Encore à ce jour, et ce malgré des marchés florissants de la seconde main et du reconditionné, l’achat de nouveaux appareils électroniques dans les foyers demeure incohérent avec les impératifs environnementaux. Seuls 53 % des appareils provenant des ménages sont collectés par les quatre organismes agréés pour la collecte et le traitement des équipements ménagers. Bien loin de l’objectif des 65% fixés par le cahier des charges.
Approfondir : Faut-il vraiment croire dans un numérique responsable ?
Et comme le rappel un autre rapport de l’Ademe sur les appareils reconditionnés, l’empreinte carbone du numérique dépend aussi des habitudes de consommation. Des achats réguliers de nouveaux produits électroniques même de seconde main a un intérêt écologique limité, et peut entraîner dans certains secteurs un « effet rebond ».
Se réapproprier les outils électriques et électroniques
Réparer soi-même est donc pour beaucoup un moyen d’allier les enjeux environnementaux et la lutte contre la surconsommation. C’est un moyen de se réapproprier des outils qu’on a longtemps laissé à des mains expertes, alors même que le bricolage d’outils électroniques est abordable par tous les publics.
Être en mesure d’entretenir et de réparer soi-même ces appareils électriques et électroniques est, comme L’Atelier Soudé l’indique, un moyen de se les réapproprier, de devenir autonome face aux industriels de l’électronique et de s’affranchir des différentes formes de surconsommation.

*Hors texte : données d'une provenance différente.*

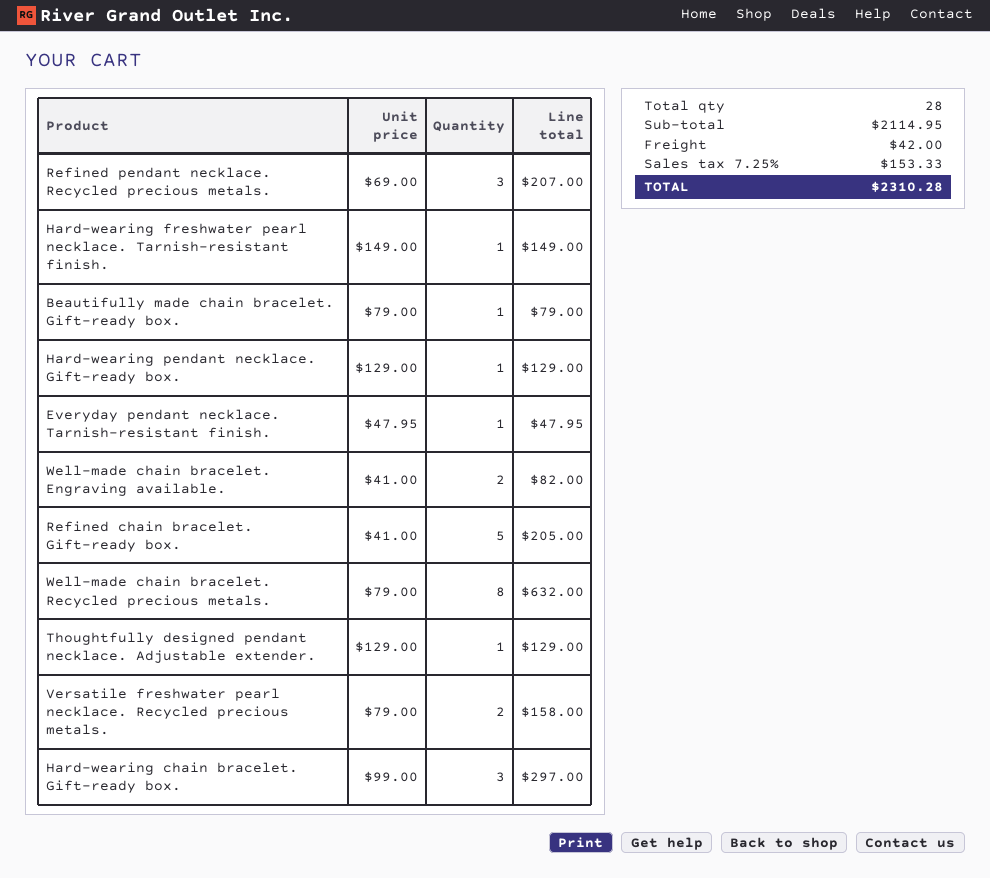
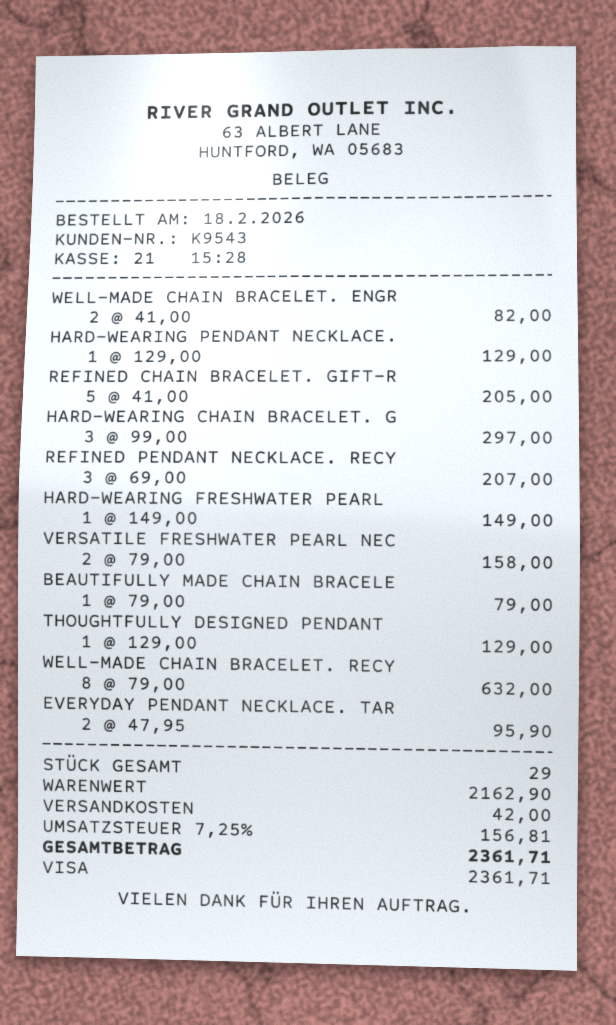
Everyday pendant necklace. Tarnish-resistant finish.: 1 x 47.95 = 47.95 -> 2 x 47.95 = 95.90
total quantity: 28 -> 29
subtotal: 2114.95 -> 2162.90
tax: 7.25% = 153.33 -> 7.25% = 156.81
total: 2310.28 -> 2361.71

Les valeurs de convivialité, de sobriété et de solidarité portées par l’association rappellent ainsi certaines notions clefs chères aux mouvements écologistes, ceux de « Communs » du « Prix Nobel » d’économie de 2009, Elinor Ostrom, et de « Convivialité » du penseur écologique Ivan Illich (1926 – 2002).
En apprendre plus sur les notions de « Communs » et de « Convivialité ».
Si tout le monde n’est pas fait pour le bricolage, ces ateliers appellent cependant à repenser notre rapport aux outils électroniques. L’objectif est de faire entrer les outils technologiques du quotidien dans une nouvelle phase, celle de la sobriété dans la production et dans les usages, du partage et de l’autonomie.